1002 Background: We compared a randomly assigned standard genetic counseling (GC) intervention by genetic counselors versus an enhanced informed consent (EC) [modeled on routine chemotherapy informed consent] administered by oncology nurses for women enrolled into a BRCA1/2 testing program for several outcomes: satisfaction, risk perception, genetics knowledge, psychological state and health behaviors. METHODS A cohort of 236 of 310 high-risk women enrolled in a BRCA1/2 randomized control trial of semi-structured counseling interventions completed all questionnaires at enrollment, test result disclosure, 4 months and 1-year post disclosure. Women were asked about their satisfaction with the testing program at results disclosure only using the Shiloh scale; breast cancer risk perception, knowledge of cancer genetics and the Impact of Events scale at all time points. For the repeated measures, comparison was made for differences in trends over time and between the intervention arms. Exploring separately for cancer status and genetic test result, multivariate analysis of variance (MANOVA) for repeated measures was used to assess the statistical significance of the within subjects change over time and the main effects of the intervention/gene test result.

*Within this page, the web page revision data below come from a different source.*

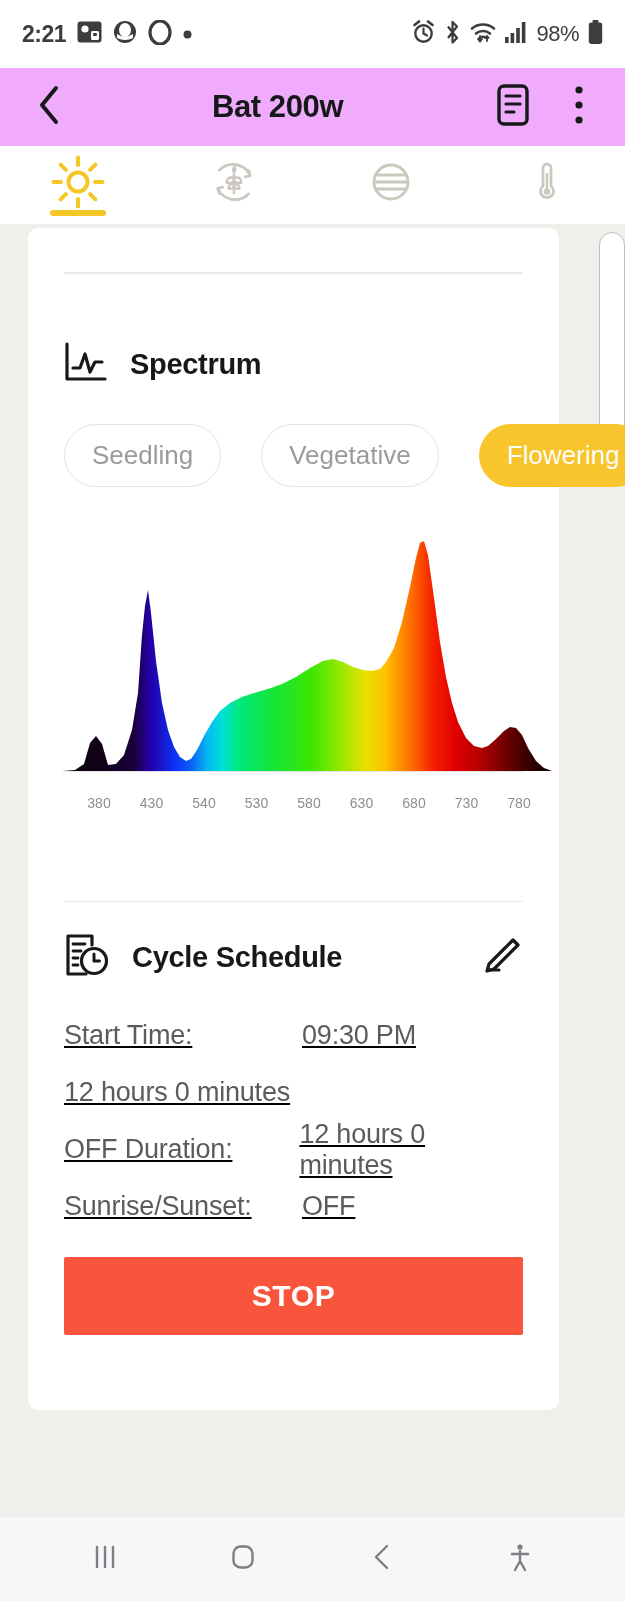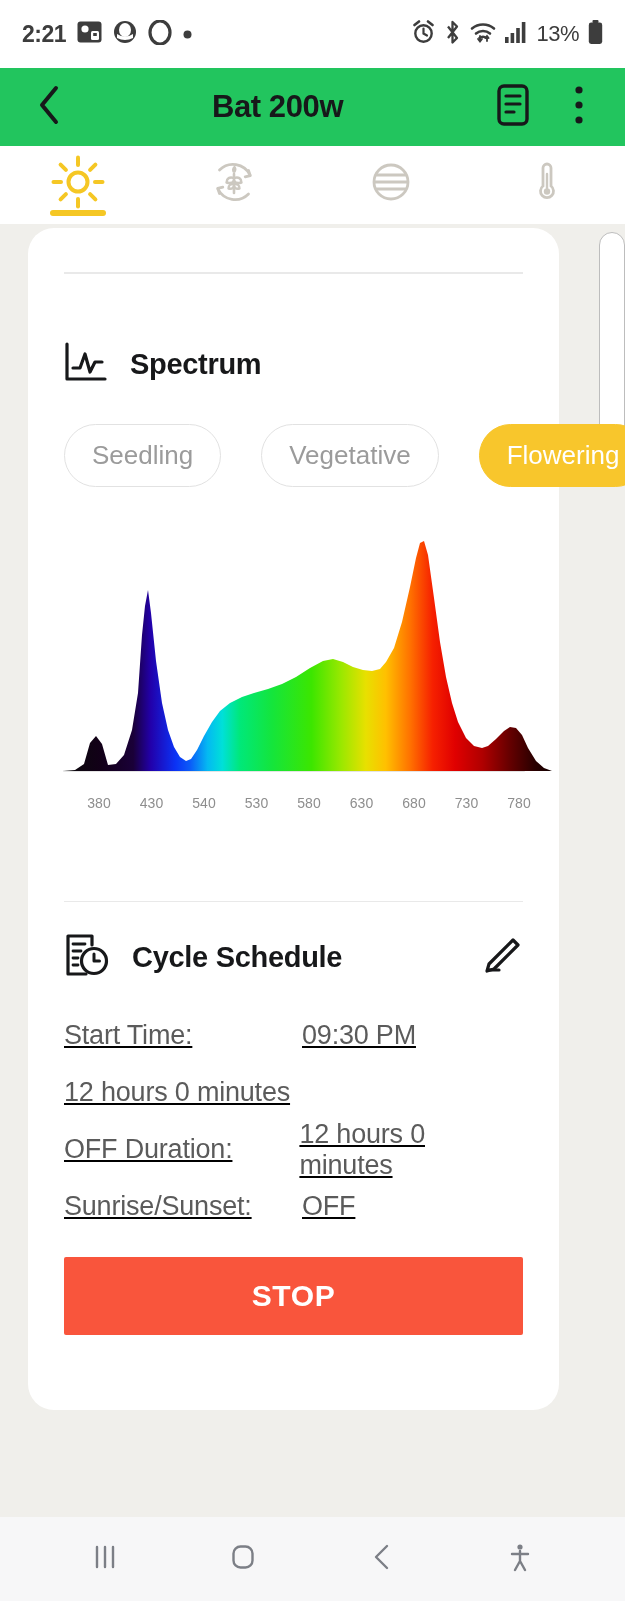"13%" span.sb-batt-text { text: 13% -> 98% }
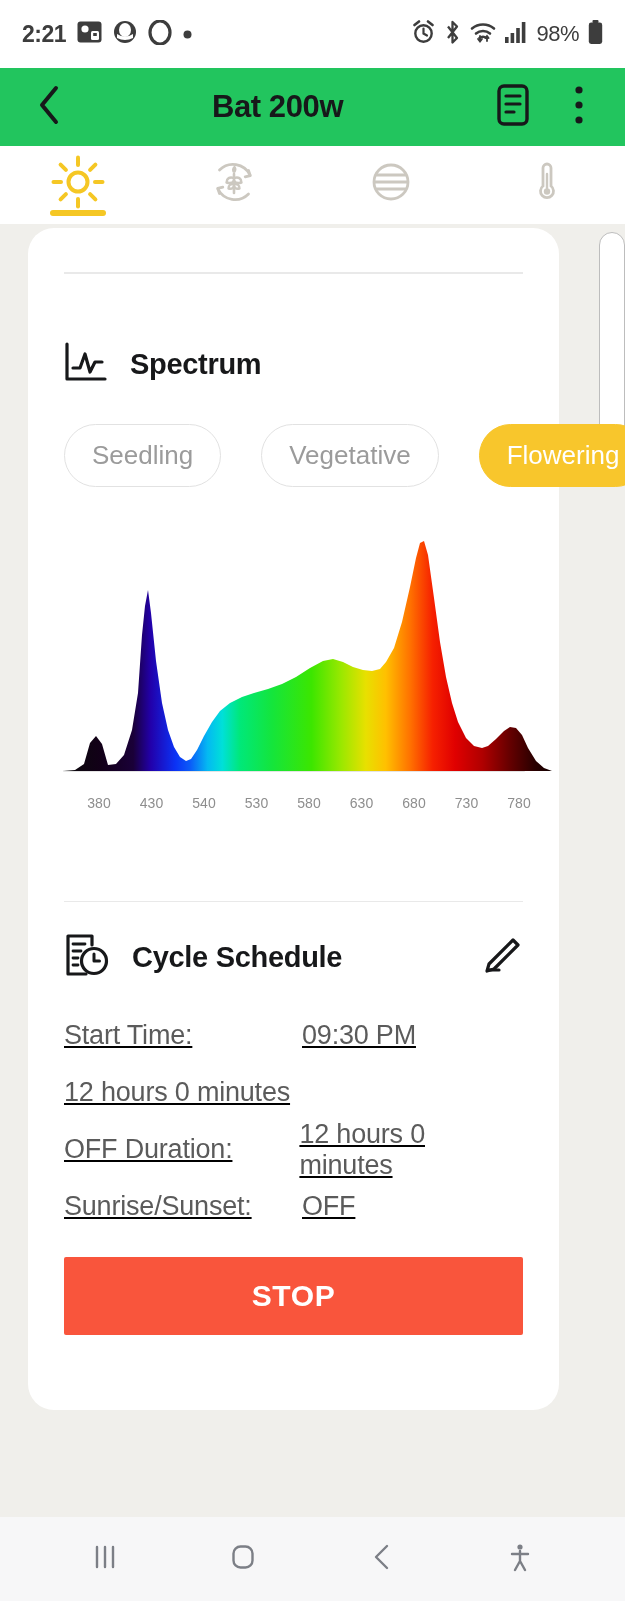"Bat 200w" .appbar { background: #22c55e -> #f0abfc }
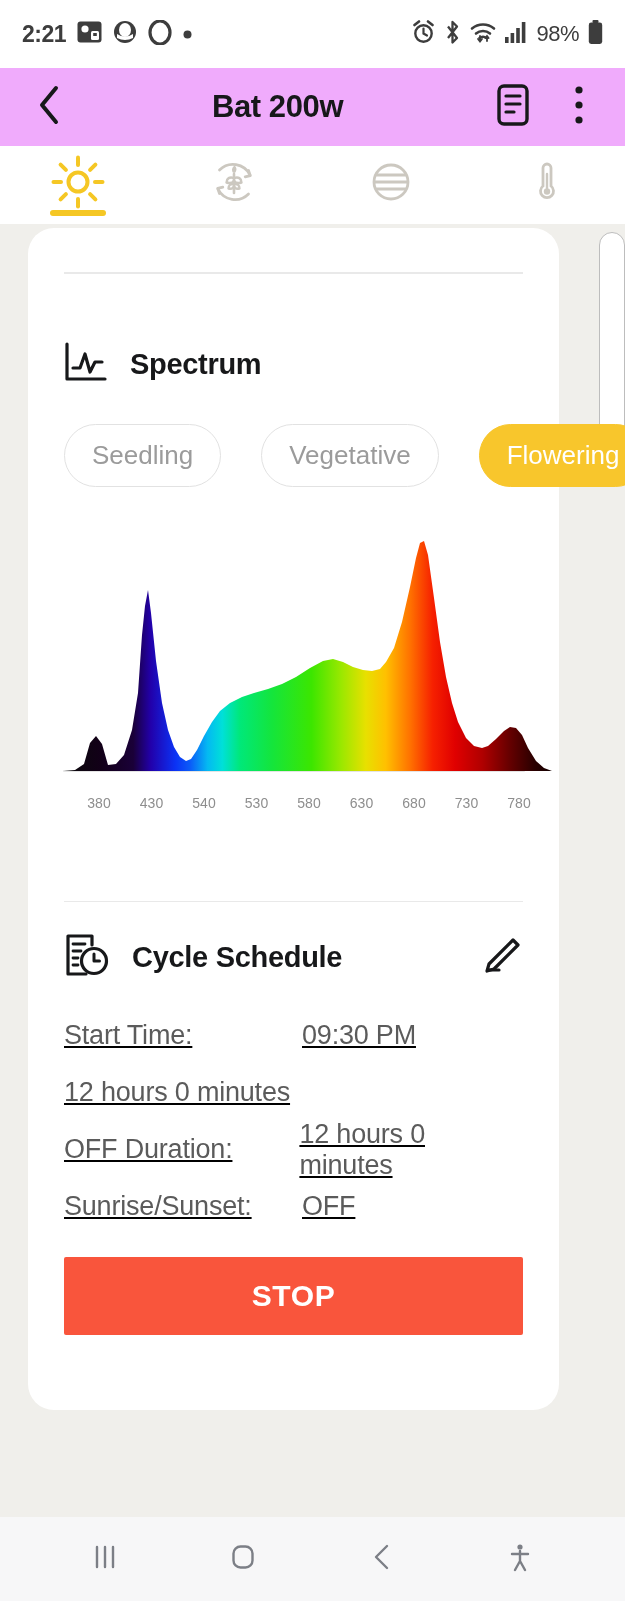"Spectrum" .card { border-radius: 26px -> 10px }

Regarding satisfaction with the testing program, the Fishers exact test was used to assess differences between intervention. RESULTS The overall cohort, cancer survivors, and women receiving a negative or variant BRCA1/2 result were significantly more satisfied with the GC intervention than with the EC intervention on several sub-scales. No differences were found between intervention on breast cancer risk perception or psychological state, where mutation status was significant. Contrary to expectation, knowledge of cancer genetics was not superior in the GC arm. CONCLUSIONS Genetic counseling by genetic counselors does not prepare women better for the results of BRCA1/2 genetic testing, though women generally prefer it to a more informed consent approach to testing administered by oncology nurses within a structured program. Additional data on health behaviors will be presented. No significant financial relationships to disclose.